RELATED APPLICATIONS

[0001] This application is based on U.S. Provisional Patent Application No. 60/315,777 filed on Aug. 30, 2001, herein incorporated by reference in its entirety.

FIELD OF THE INVENTION

[0002] The present invention is directed to optical sensors, such as humidity sensors, fabricated using layer-by-layer electrostatic self-assembly processing which are resistant to delamination. More particularly, the present invention is directed to an interlayer bonding layer within the sensor or an overlayer over the top and the sides of the layers of the sensor to enhance the mechanical robustness of the sensor.

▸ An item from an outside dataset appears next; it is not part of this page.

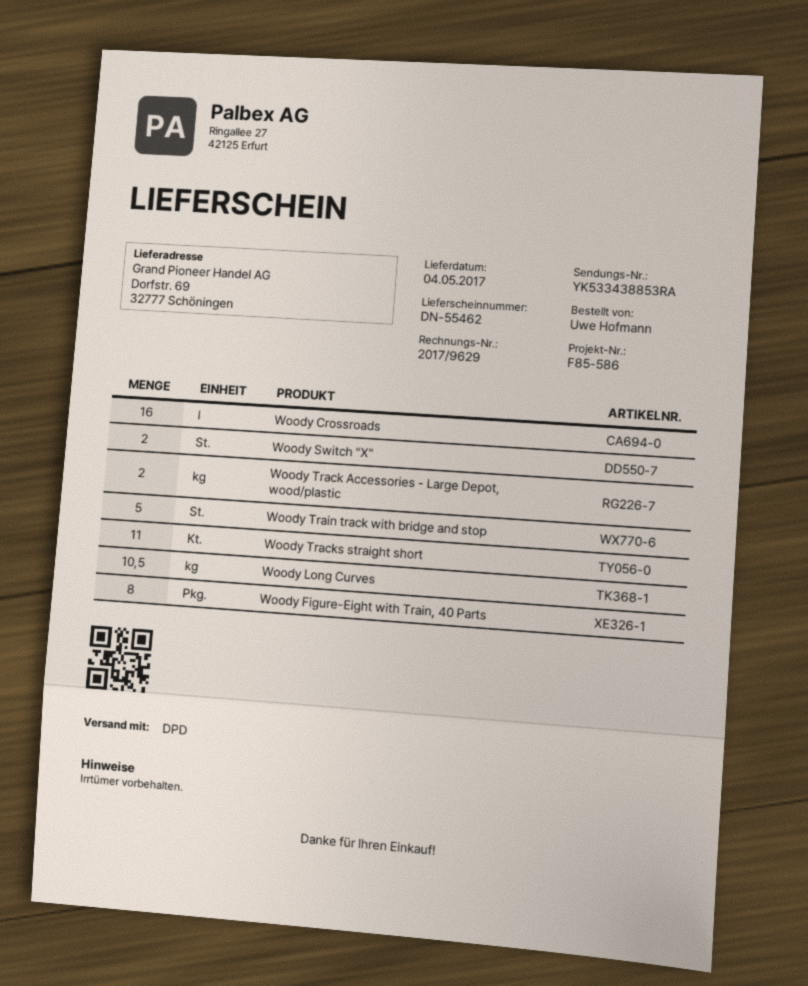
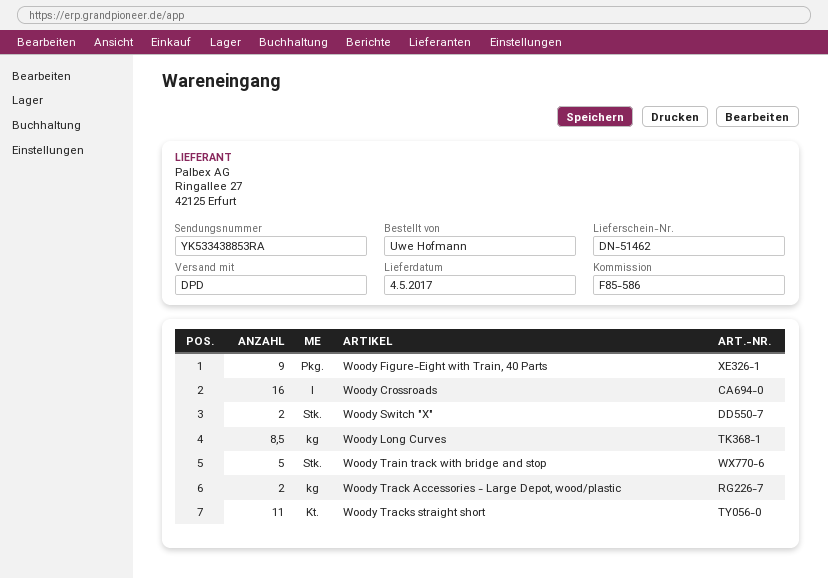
delivery note number: DN-55462 -> DN-51462
Woody Long Curves: 10.5 -> 8.5
Woody Figure-Eight with Train, 40 Parts: 8 -> 9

BACKGROUND OF THE INVENTION

[0003] Optical sensors, such as humidity sensors, based on electrostatically self-assembled thin film materials on a substrate have been described by F. Arregui and coauthors. “Optical Fiber Humidity Sensor with Fast Response Time Using the ESA Process,” IEICE Transaction on Electronics, vol. E83-C, March 2000, p. 360-366, herein specifically incorporated by reference in its entirety. In such sensors, multilayer thin film materials are deposited layer-by-layer by electrostatic self-assembly processing methods. This method is based on the electrostatic attraction between oppositely charged molecular segments in each deposited layer. The electrostatic self-assembly method involves chemically treating the substrate to produce a charged surface on the substrate. As shown in FIG. 1, the charged substrate is alternately dipped into solutions of cationic and anionic polymers, or appropriately charged inorganic clusters to create a multilayer thin film. Reversing the surface charge for each successive monolayer allows for molecular adsorption and ionic binding. The individual layer thickness in the film can be controlled by adjusting the dipping parameters.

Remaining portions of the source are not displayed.